The current study findings should be interpreted within the context of several limitations, and thus opportunities for future research. Although Native American individuals had the highest trajectories of arrest probabilities, the relatively small subsample of Native Americans (and Asians) may have warped the curves shown in the arrest probability figures; for example, only one Native American person with TBI had been arrested over the past year at the 10-year follow-up data collection. As both Native American and Asian subgroups were notably smaller than the other racial/ethnics groups, this might have biased the results for those groups. Future research should recruit more sizeable samples of Native Americans and Asians with TBI to examine whether this is a true post-TBI arrest trajectory for both populations. Due to the nature of the TBIMS and the current study’s use of the “public” version of the data that omits addresses or geocodes, we were unable to assess these findings with regional difference in mind. TBIMS sites are mostly embedded in urban areas at Level 1 hospitals with quite large catchment areas spanning urban, suburban, and rural regions. As a result, it could be useful for future studies to explore the current research questions across regions and rurality to assess for potential differences and test generalizability of the findings. The current study used cross-sectional data at baseline as predictors; so, it is suggested that future research utilize cross-lagged panel designs or structural equation modeling to identify theoretical causality of racial/ethnic differences in arrest probability, while incorporating unexamined legal system and systemic racism factors. It would also be extremely important to consider predictors of increased arrest probability trajectories within racial/ethnic groups in order to determine which subgroups are at increased risk. These analyses would allow for identification of modifiable factors relevant to the follow-up period.

Mental health treatment history significantly predicted arrest outcomes among veterans [24] and civilian populations [20], but this variable was not available for the current study in sufficient numbers to include. As such, future TBIMS research should incorporate an available assessment of mental health history, and other psychosocial variables to evaluate their role in racial/ethnic differences in arrest probability outcomes. An additional limitation and opportunity for future research is that the current study did not evaluate whether functional changes to the brain were significant predictors of racial/ethnic differences in arrest probability trajectories. Previous research suggests that frontal and parietal lobe damage contributed to higher recidivism rates among individuals with TBI [36,37]; thus, future research should incorporate functional measures of neuroanatomical changes, as well as evaluate differences in these features. Finally, future research should assess the types of daily activities and integration practices that groups who reported lower arrest probability trajectories engage in.

5. Conclusions

Results of the current study suggested that racial/ethnic differences in trajectories of arrest probability exist and often remained after covarying for injury and sociodemographic features.
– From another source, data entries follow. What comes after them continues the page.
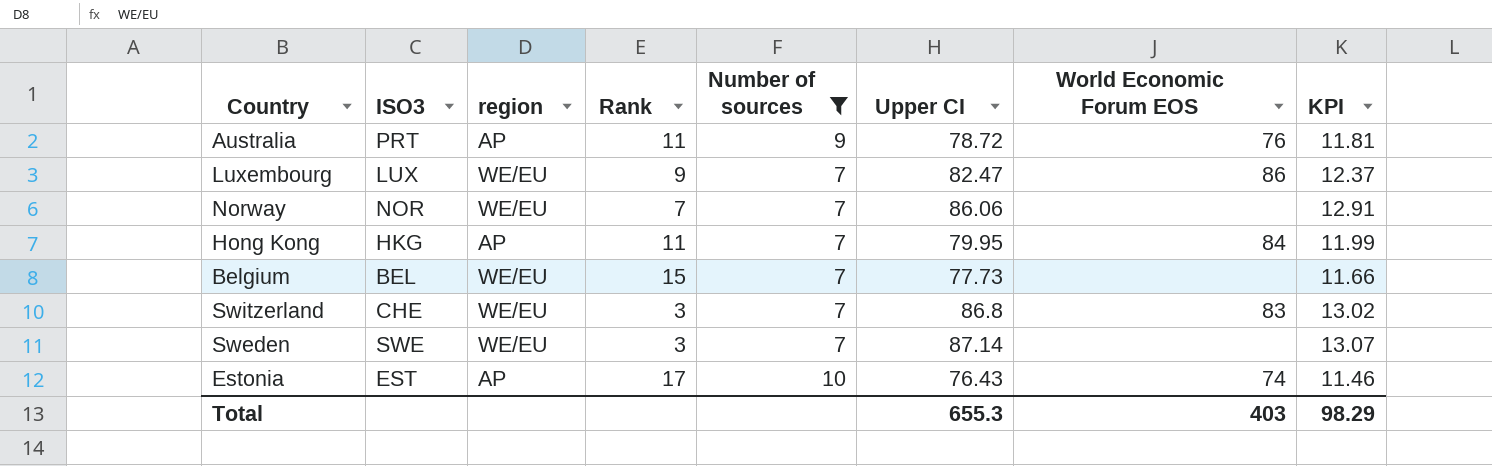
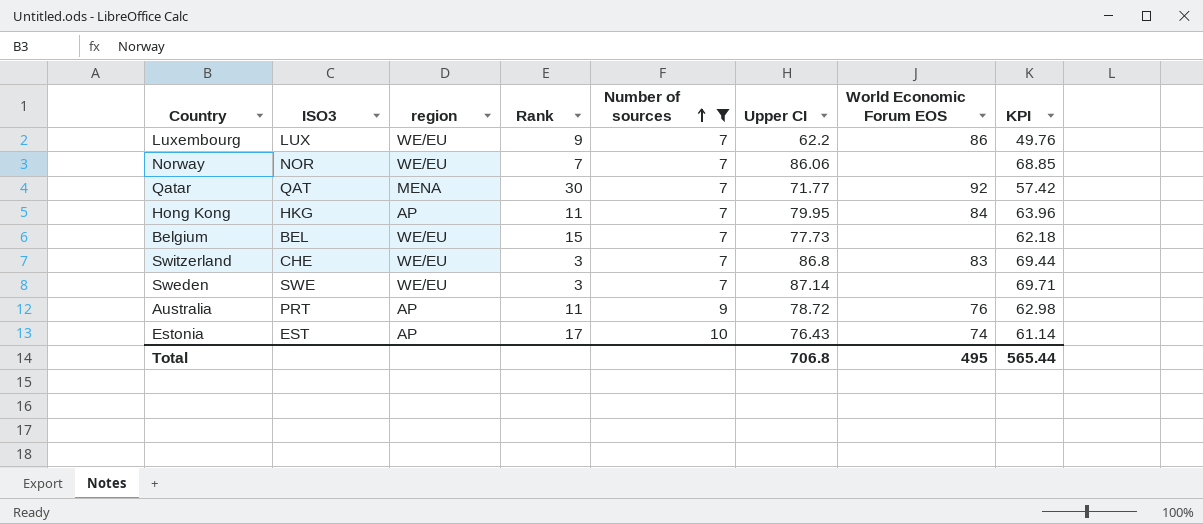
row order: none -> Number of sources ascending
column KPI | formula: [Upper CI] * 0.15 -> [Upper CI] * 0.8
Luxembourg | Upper CI: 82.47 -> 62.2
row Qatar: none -> QAT | MENA | 30 | 7 | 71.77 | 92 | 57.42
Total | Upper CI: 655.3 -> 706.8
Total | World Economic Forum EOS: 403 -> 495
Total | KPI: 98.29 -> 565.44

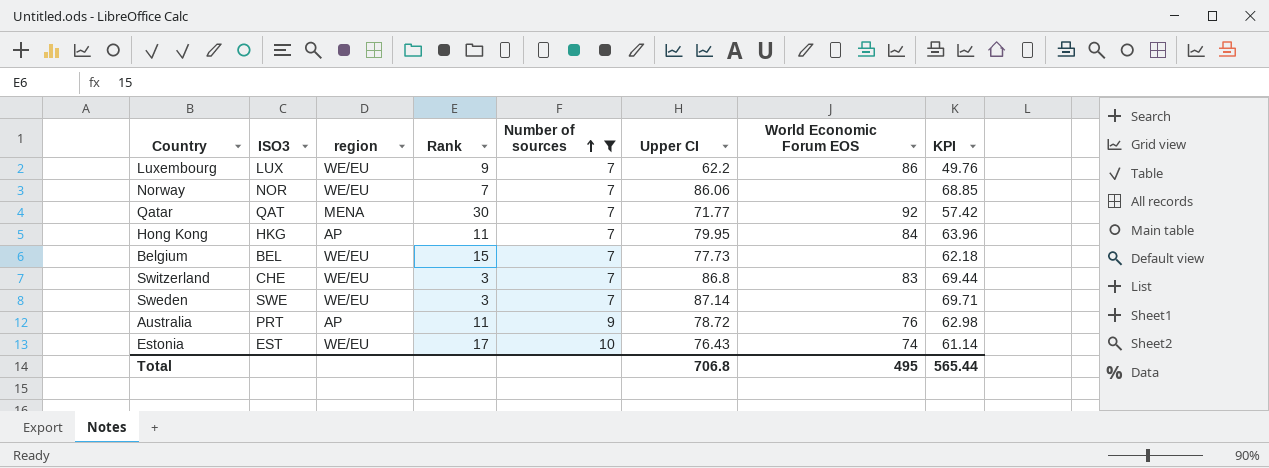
Estonia | region: AP -> WE/EU

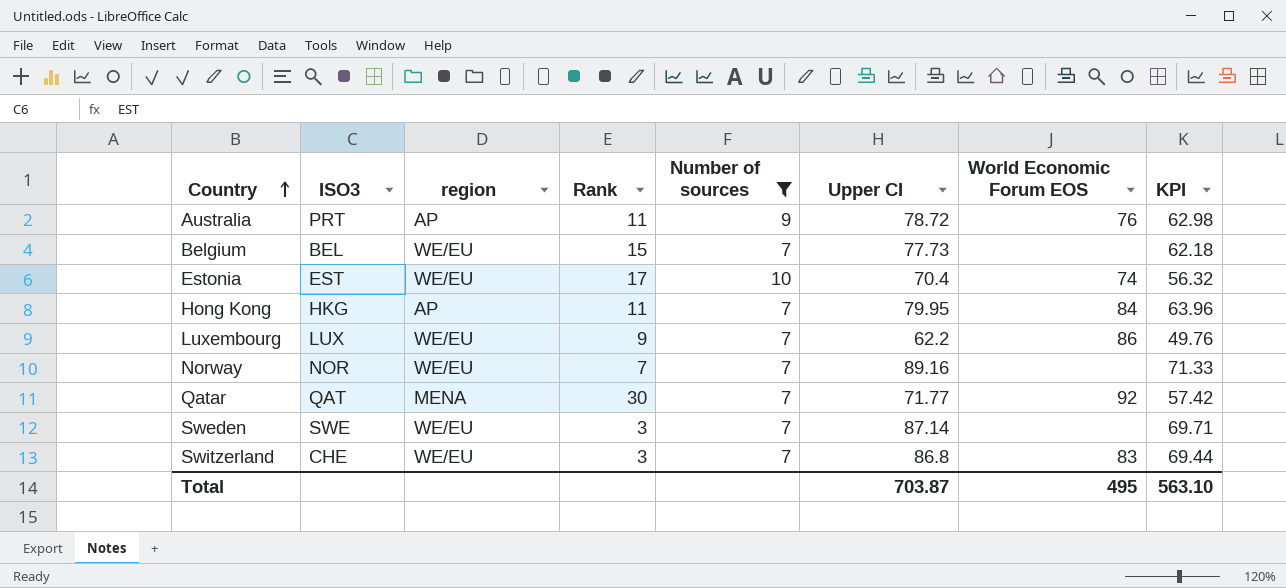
row order: Number of sources ascending -> Country ascending
Estonia | Upper CI: 76.43 -> 70.4
Estonia | KPI: 61.14 -> 56.32
Norway | Upper CI: 86.06 -> 89.16
Norway | KPI: 68.85 -> 71.33
Total | Upper CI: 706.8 -> 703.87
Total | KPI: 565.44 -> 563.10

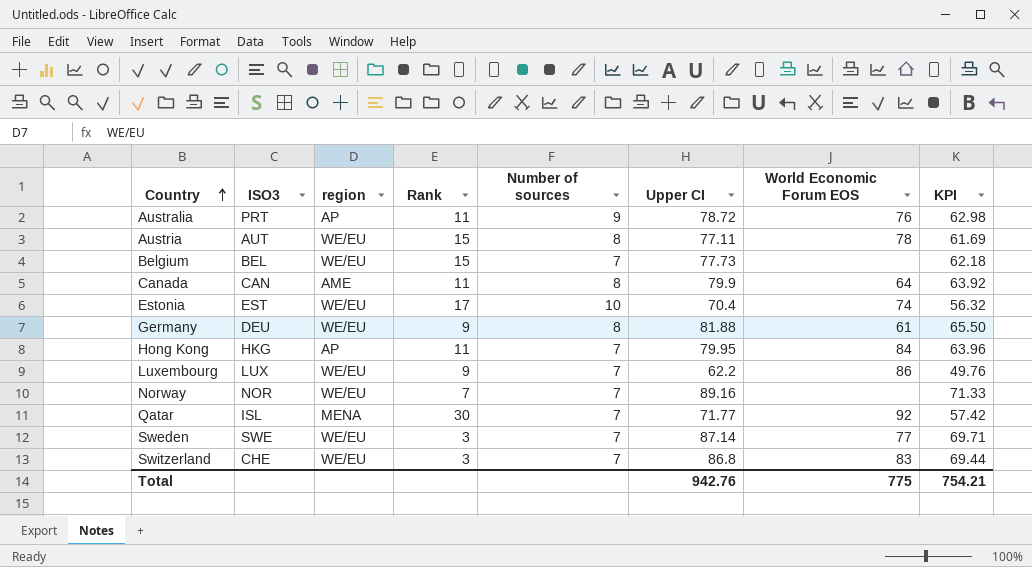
filter: Number of sources != 8 -> none
Qatar | ISO3: QAT -> ISL
Sweden | World Economic Forum EOS: none -> 77
Total | Upper CI: 703.87 -> 942.76
Total | World Economic Forum EOS: 495 -> 775
Total | KPI: 563.10 -> 754.21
These findings suggest that broader unexamined systemic racism factors may better account for arrest probability outcomes among these respective groups. This study supports future exploration of the “acute-rehab to prison pipeline”, especially among Black and Latinx individuals with TBI, and growing evidence for the Native American population. Although the present study showed a rather small proportion of the sample were arrested post-TBI, these data nonetheless underscore profound racial/ethnic differences in arrest outcomes among TBI populations.